Just a few short comments for now:
The essence of faith is not to "wait for something that has not yet occurred" but to believe in eternal things invisible, even though sight and seeming experience seem to tell us otherwise. It is, ultimately, to be assured of God's presence and goodness - and in the victory of His Kingdom - even though outward circumstances point to an opposite conclusion.

It is loving His presence even more than His coming. The latter is a temporal event, the former an eternal reality.
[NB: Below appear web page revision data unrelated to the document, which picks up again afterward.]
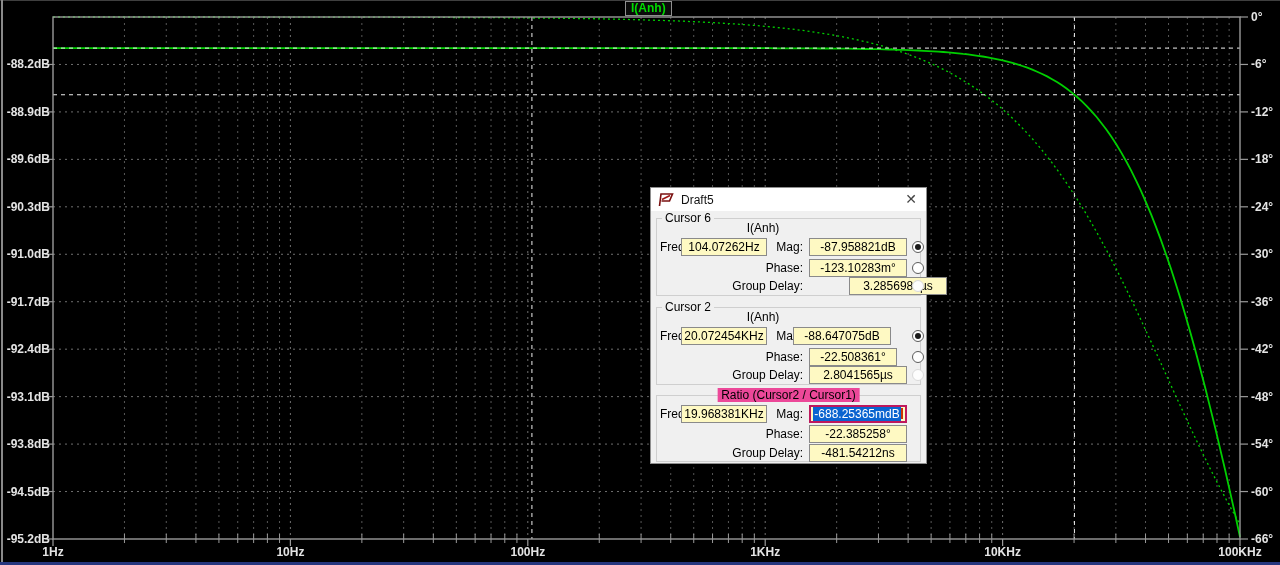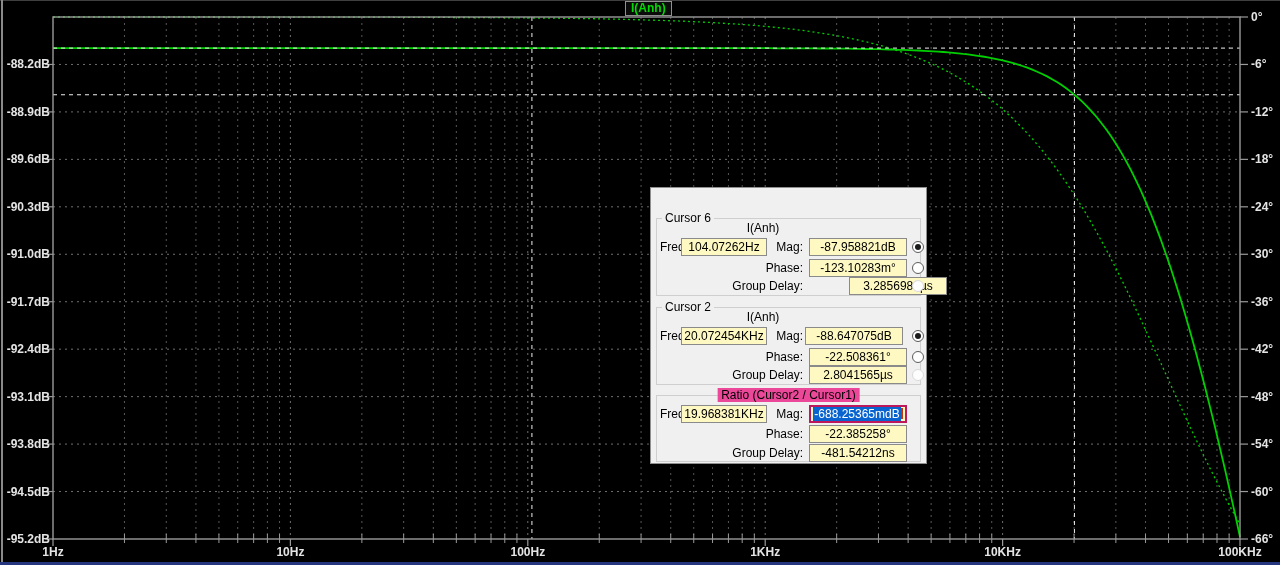"Draft5" div.titlebar { html: none -> <div> <svg> <path></path> <path></path> </svg> <span>Draft5</span> <span>✕</span> </div> }
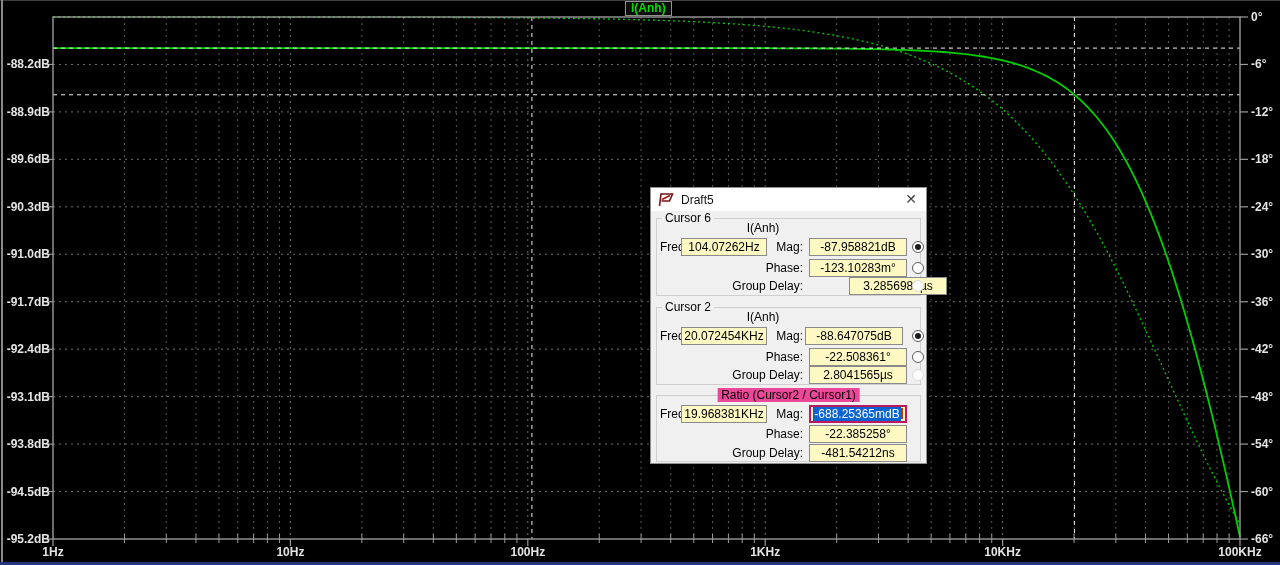"-88.647075dB" div.field { left: 148px -> 136px }
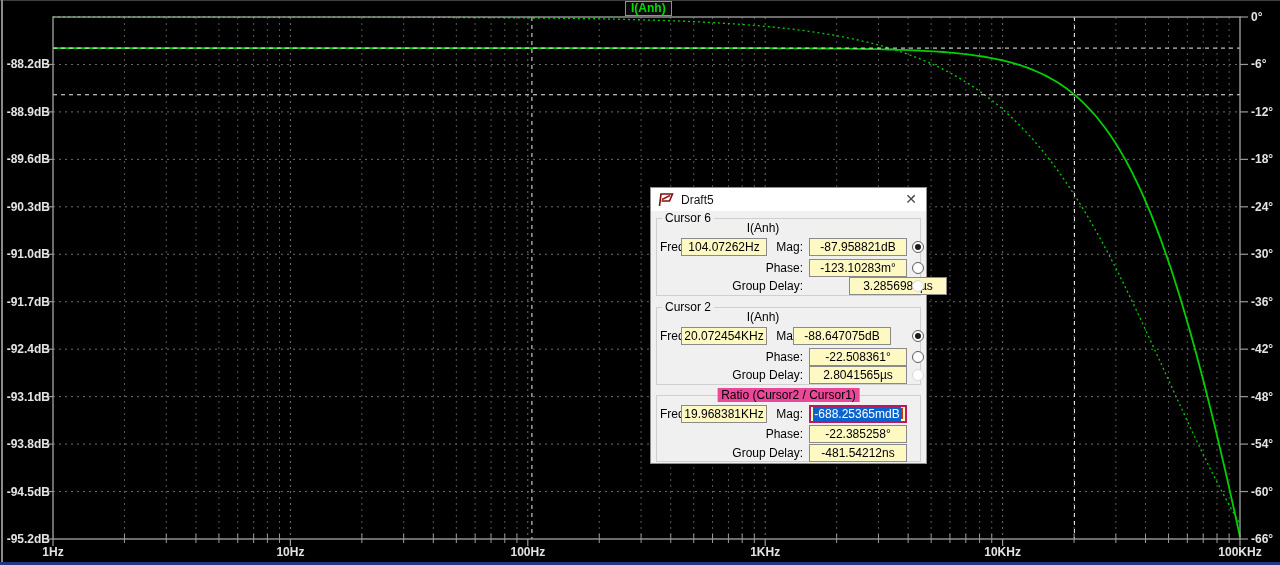"-22.508361°" div.field { width: 98px -> 88px }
As far as your link is concerned, those are all impossible for me to get. This country does not allow access to most blogs.
 

Martin Marprelate

Well-Known Member
Site Supporter
Just a few short comments for now:
The essence of faith is not to "wait for something that has not yet occurred" but to believe in eternal things invisible, even though sight and seeming experience seem to tell us otherwise. It is, ultimately, to be assured of God's presence and goodness - and in the victory of His Kingdom - even though outward circumstances point to an opposite conclusion.
Doubtless it is both those things. What it is not is to scoff at those who wait patiently for the fulfillment of God's promises (Heb 11:9-10).

It is loving His presence even more than His coming. The latter is a temporal event, the former an eternal reality.
The first Century Christians knew the truth of God's presence among them (Col 1:27), but that did not stop them eagerly awaiting His coming (1Cor 1:7; Phil 3:20f; 1 Thes 1:9f; Titus 2:13; Heb 9:28 etc.).
As far as your link is concerned, those are all impossible for me to get. This country does not allow access to most blogs.
That is a shame. I have just posted a further study, specifically on Matt 24:34. Perhaps I will cut and paste an extract for you in due course.